[Cryptography] It's all K&R's fault

Bill Frantz frantz at pwpconsult.com
Tue Apr 22 16:23:46 EDT 2014


I really don't understand any of the Unix systems (including 
Linux). Can someone translate these items?

On 4/22/14 at 11:17 AM, gnu at toad.com (John Gilmore) wrote:

>>And encrypted swap is really the sweet spot for encryption 
>>because all the key management problems just go away...
>
>You would think so, and so would I, but as usual in security software,
>we would be wrong.  There are key management problems in making the
>swap partition usable by the BIOS, by subsequently booted copies of
>this OS or different OSes, etc:
>
>"Encrypted swap no longer mounted at bootup"
>https://bugs.launchpad.net/ubuntu/+source/ecryptfs-utils/+bug/953875

      I found that my swap device should be /dev/sda3 instead of /dev/sdb3.
      So, just changing /etc/crypttab contents to

      cryptswap1 /dev/sda3 /dev/urandom swap,cipher=aes-cbc-essiv:sha256

      solved my problem.

I thought when Linux at least partitioned the disk, it wrote 
swap as a particular partition type in the partition table. It 
should have no problem finding that partition even if the 
contents are unreadable garbage. It has no business trying to 
read old swap -- that's what swap encryption is trying to prevent.

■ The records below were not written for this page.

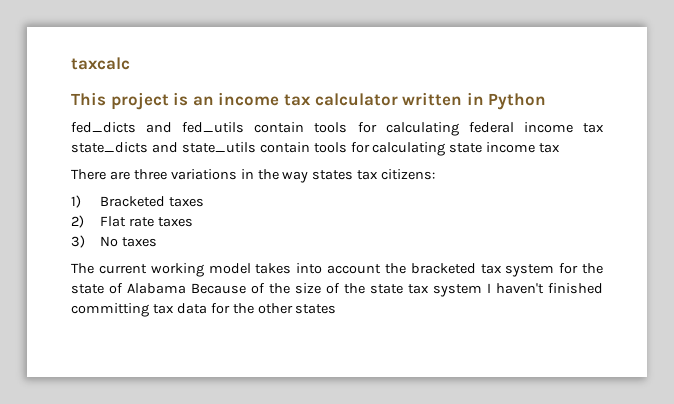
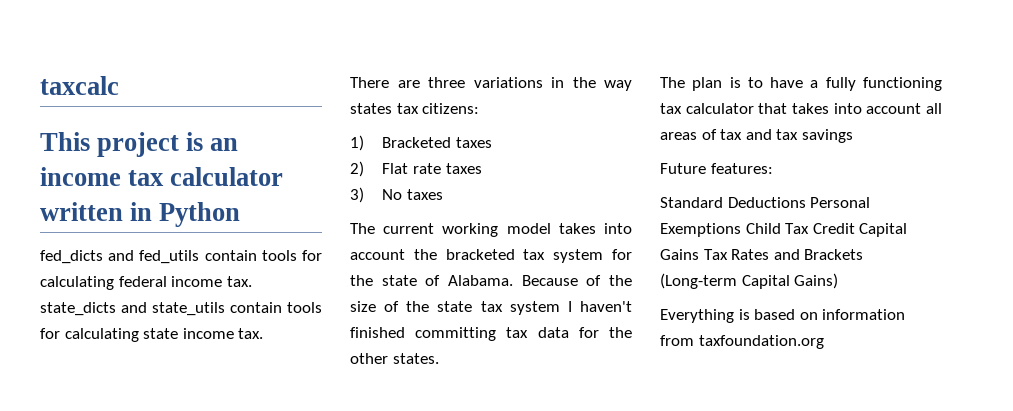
- fed_dicts and fed_utils contain tools for calculating federal income tax state_dicts and state_utils contain tools for calculating state income tax
+ fed_dicts and fed_utils contain tools for calculating federal income tax. state_dicts and state_utils contain tools for calculating state income tax.
- The current working model takes into account the bracketed tax system for the state of Alabama Because of the size of the state tax system I haven't finished committing tax data for the other states
+ The current working model takes into account the bracketed tax system for the state of Alabama. Because of the size of the state tax system I haven't finished committing tax data for the other states.
+ The plan is to have a fully functioning tax calculator that takes into account all areas of tax and tax savings
+ Future features:
+ Standard Deductions Personal Exemptions Child Tax Credit Capital Gains Tax Rates and Brackets (Long-term Capital Gains)
+ Everything is based on information from taxfoundation.org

>"Reinstalling over a previous installation with encrypted swap 
>displays a "Continue without swap" warning dialog"
>https://bugs.launchpad.net/ubuntu/+source/ubiquity/+bug/1066342

This one appears when the user tried to reinstall after having 
an encrypted home directory. Why does that affect swap encryption?


>"encrypted swap reused from previous install when wiping and reinstalling"
>https://bugs.launchpad.net/ubuntu/+source/ubiquity/+bug/1097890

This bug writeup is Greek to me. :-)


>"Do not offer hibernate with encrypted swap"
>https://bugs.launchpad.net/ubuntu/+source/devicekit-power/+bug/423608

Not knowing the technical meaning of "suspend" and "hibernate", 
I can make two guesses:

   (1) Place the CPU in a very low power state and keep main
   memory alive either by slow refresh -- DRAM or just stopping
   the clock -- SRAM.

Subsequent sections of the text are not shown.